Although very large benefits might trigger a medical screening by your insurer, as long as you pass this screening there’s theoretically no limit to the amount of Life Insurance you can buy providing you can afford the premiums. (Note that some insurers may ask for financial justification as to why you’re purchasing a very high amount of cover and turn you down if you can’t provide sound reasoning.)
Individual Life Insurance also allows for you to adjust the benefit to suit your needs. You can choose a Decreasing Life Insurance policy, where the benefit falls over time (usually in line with your mortgage) or Level Life Insurance, where the benefit remains fixed.
With Group Life Insurance, you don’t have control over the amount you’re insured for.
Group Life Insurance payouts are usually set at a group level and will be based upon a multiple of your salary.

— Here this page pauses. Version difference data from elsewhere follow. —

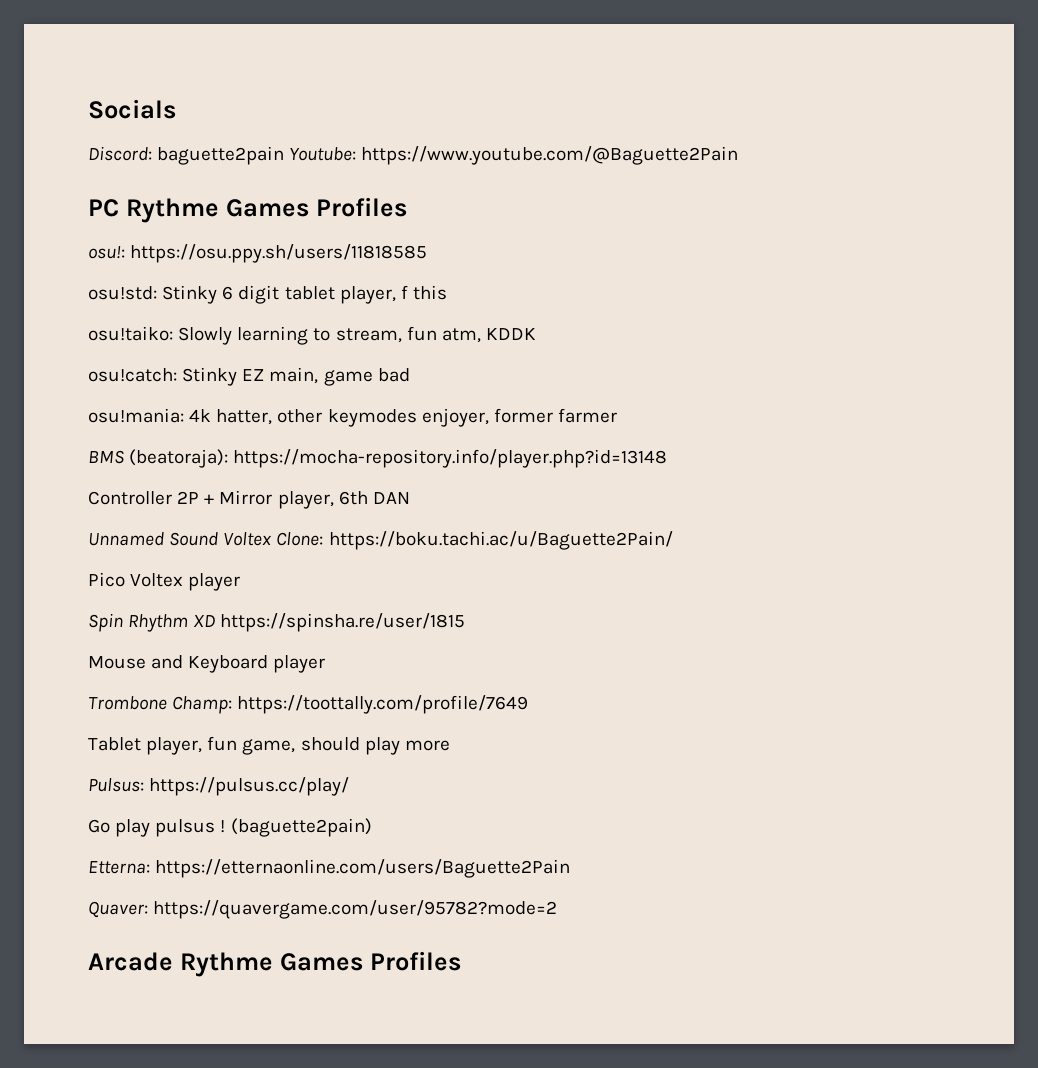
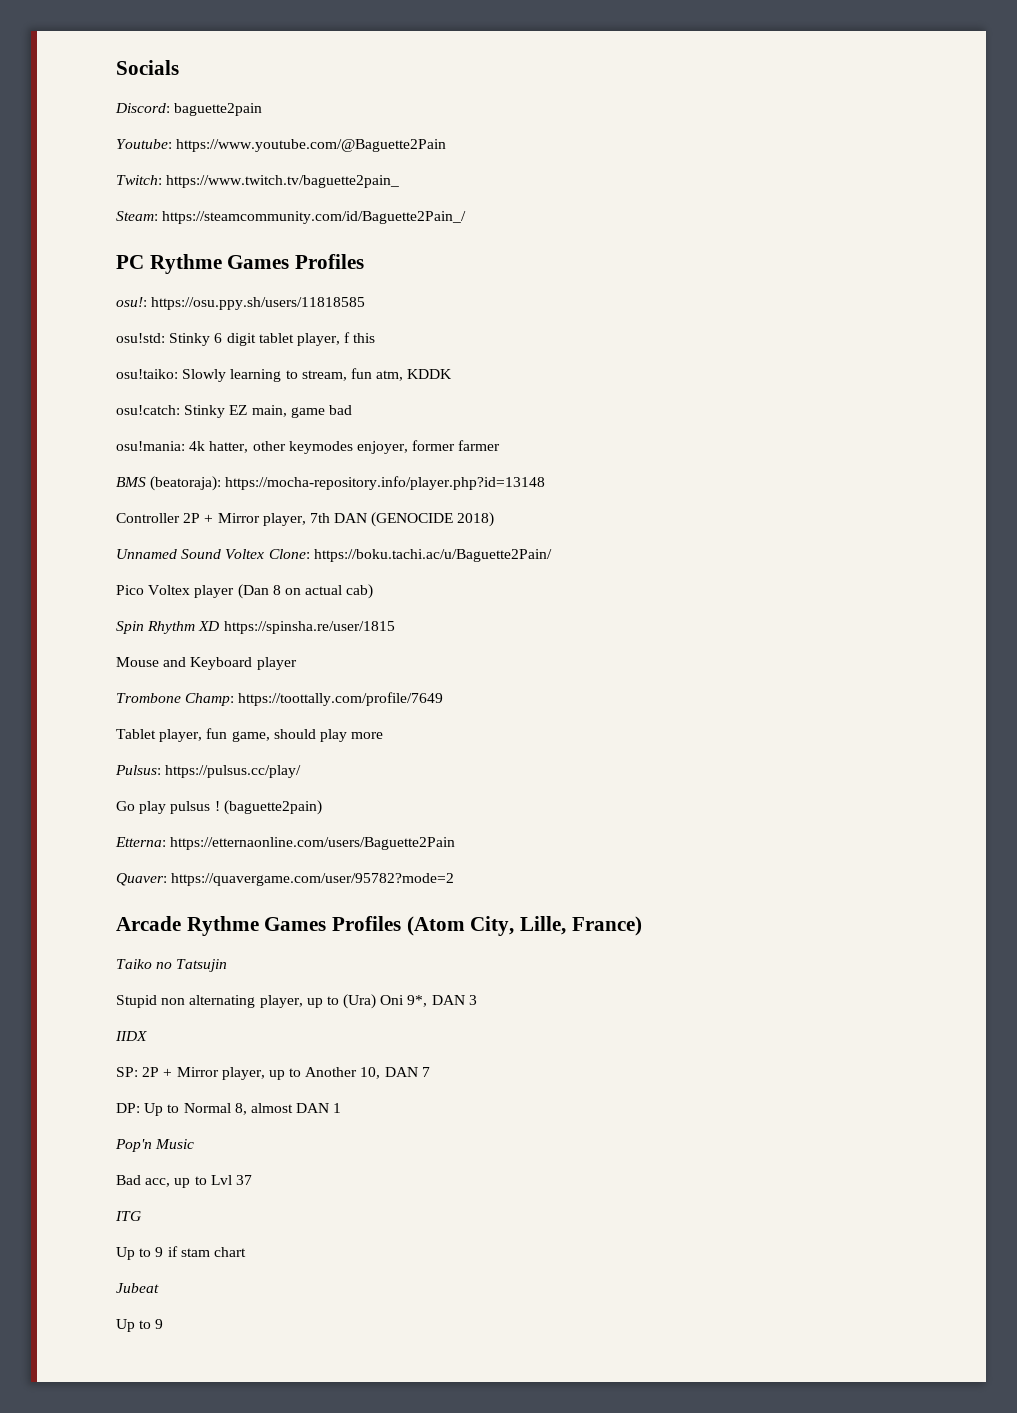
- Discord: baguette2pain Youtube: https://www.youtube.com/@Baguette2Pain
+ Discord: baguette2pain
+ Youtube: https://www.youtube.com/@Baguette2Pain
+ Twitch: https://www.twitch.tv/baguette2pain_
+ Steam: https://steamcommunity.com/id/Baguette2Pain_/
- Controller 2P + Mirror player, 6th DAN
+ Controller 2P + Mirror player, 7th DAN (GENOCIDE 2018)
- Pico Voltex player
+ Pico Voltex player (Dan 8 on actual cab)
- Arcade Rythme Games Profiles
+ Arcade Rythme Games Profiles (Atom City, Lille, France)
+ Taiko no Tatsujin
+ Stupid non alternating player, up to (Ura) Oni 9*, DAN 3
+ IIDX
+ SP: 2P + Mirror player, up to Another 10, DAN 7
+ DP: Up to Normal 8, almost DAN 1
+ Pop'n Music
+ Bad acc, up to Lvl 37
+ ITG
+ Up to 9 if stam chart
+ Jubeat
+ Up to 9

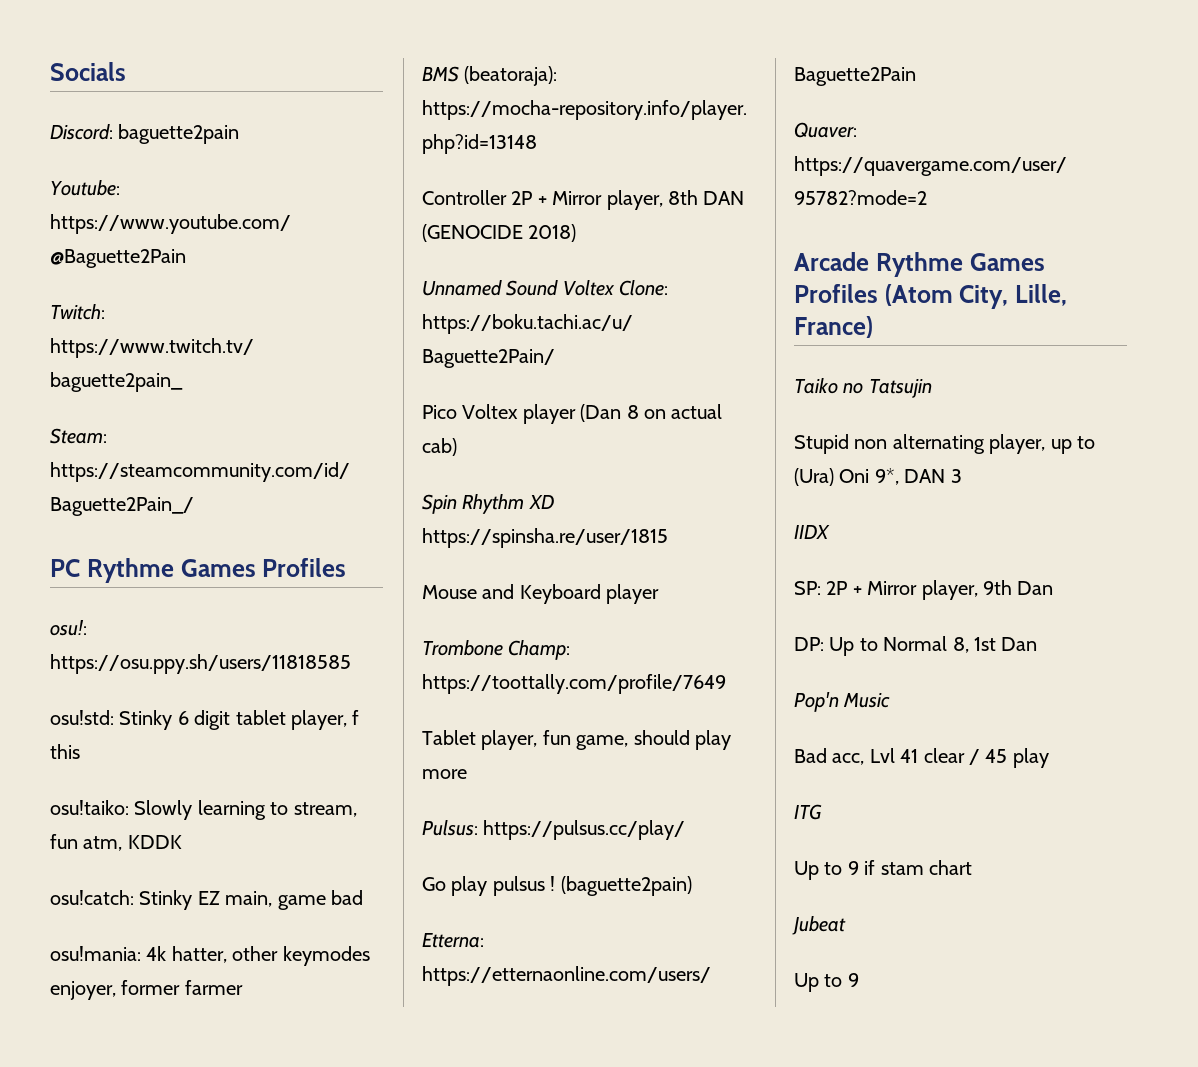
- Controller 2P + Mirror player, 7th DAN (GENOCIDE 2018)
+ Controller 2P + Mirror player, 8th DAN (GENOCIDE 2018)
- SP: 2P + Mirror player, up to Another 10, DAN 7
+ SP: 2P + Mirror player, 9th Dan
- DP: Up to Normal 8, almost DAN 1
+ DP: Up to Normal 8, 1st Dan
- Bad acc, up to Lvl 37
+ Bad acc, Lvl 41 clear / 45 play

Most companies choose a multiple of between 3 and 4 times your salary. Sometimes policies will have differing multiples of salary for different members of staff based on seniority.
Another big difference is that as an individual, you don’t have much control over a group policy. It’s entirely dependent on your company.
That means if you move to another job, retire, are made redundant or otherwise leave the business, your cover ceases. While your next employer might have a scheme you could join, there’s no guarantee this is the case.
You also can’t control how much your business insures you for. A multiple of three times your salary might not be enough to take care of your mortgage and ensure your family’s financial security, for example.
With a personal policy, you can run the cover for as long as you need. You can also ensure you have exactly the amount of cover required.
For this reason, it may therefore be unwise to cancel your personal policy and rely solely on the company one depending on your circumstances.